While the construction of automata for each row regex is rather intuitive, it’s significantly more involved for column regexes. That is because the characters in the row-major string that make up the subsequence which needs to match the column regex are not consequtive. Nevertheless, it is possible using a novel¹ construction.

First, for each column regex \(C_i\) construct a guard automaton \(O^i \circ W^*\) which is in an accepting state at every position in the row-major string that belongs to column \(i\). Here, \(O\) (for offset) is the automaton corresponding to the regex .. The guard automaton is a repetition of the width automaton \(W\), because every \(w\)-th position in the row-major string is in the same column, prefixed by an offset automaton \(O^i\) to start the repetition from the corresponding column.
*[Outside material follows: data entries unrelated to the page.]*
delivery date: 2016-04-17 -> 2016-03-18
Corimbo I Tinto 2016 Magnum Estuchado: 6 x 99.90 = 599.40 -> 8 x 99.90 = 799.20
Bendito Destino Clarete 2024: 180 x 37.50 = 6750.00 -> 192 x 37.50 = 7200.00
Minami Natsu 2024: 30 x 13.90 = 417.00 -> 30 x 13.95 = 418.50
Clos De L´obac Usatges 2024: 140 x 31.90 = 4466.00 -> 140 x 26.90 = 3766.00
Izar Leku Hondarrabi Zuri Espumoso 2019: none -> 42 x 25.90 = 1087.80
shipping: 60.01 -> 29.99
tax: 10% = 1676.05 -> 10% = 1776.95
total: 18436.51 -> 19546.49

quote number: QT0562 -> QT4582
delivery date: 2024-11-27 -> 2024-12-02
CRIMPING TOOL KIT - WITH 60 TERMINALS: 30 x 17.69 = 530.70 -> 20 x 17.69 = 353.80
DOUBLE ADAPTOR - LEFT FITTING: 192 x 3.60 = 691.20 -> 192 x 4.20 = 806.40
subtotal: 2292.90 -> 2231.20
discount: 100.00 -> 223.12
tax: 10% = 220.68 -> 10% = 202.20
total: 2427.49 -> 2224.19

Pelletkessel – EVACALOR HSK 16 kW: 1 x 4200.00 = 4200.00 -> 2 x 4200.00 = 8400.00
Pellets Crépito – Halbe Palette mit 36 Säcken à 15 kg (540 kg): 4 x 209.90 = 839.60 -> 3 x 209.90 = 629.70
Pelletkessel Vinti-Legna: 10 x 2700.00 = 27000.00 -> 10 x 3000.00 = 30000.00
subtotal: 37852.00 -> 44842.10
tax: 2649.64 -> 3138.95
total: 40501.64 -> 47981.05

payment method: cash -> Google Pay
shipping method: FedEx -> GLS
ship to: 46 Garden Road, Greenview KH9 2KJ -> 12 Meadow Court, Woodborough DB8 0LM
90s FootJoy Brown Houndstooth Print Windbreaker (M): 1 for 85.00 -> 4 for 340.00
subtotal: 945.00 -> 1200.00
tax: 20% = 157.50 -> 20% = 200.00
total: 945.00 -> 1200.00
This automaton corresponds to the regex .{i}(.{w})*.

Then, the column regex \(C_i\) construct a column automaton \(C_i'\) as follows:

\[C_i' = C_i \triangleleft (O^i \circ W^*),\]

where \(A \triangleleft G\) is a special product-like guarded automaton (\(A\) guarded by \(G\)), where \(A\) transitions only if \(G\) is in an accepting state. In general \(A \triangleleft G\) is defined as:

Its states \((a, g)\) are from the product set of states \(A \times G\).
Its initial state consists of the initial states of \(A\) and \(G\).
Its state \((a, g)\) is accepting if \(a\) is an accepting state of \(A\).
In state \((a, g)\) with input character \(c\) the automaton steps to
1. \((a', g')\) if \(g\) is an accepting state of \(G\), \(A\) steps from \(a\) to \(a'\) with \(c\) and \(G\) steps from \(g\) to \(g'\) with \(c\),
2. \((a, g')\) if \(g\) is not an accepting state of \(G\) and \(G\) steps from \(g\) to \(g'\) with \(c\).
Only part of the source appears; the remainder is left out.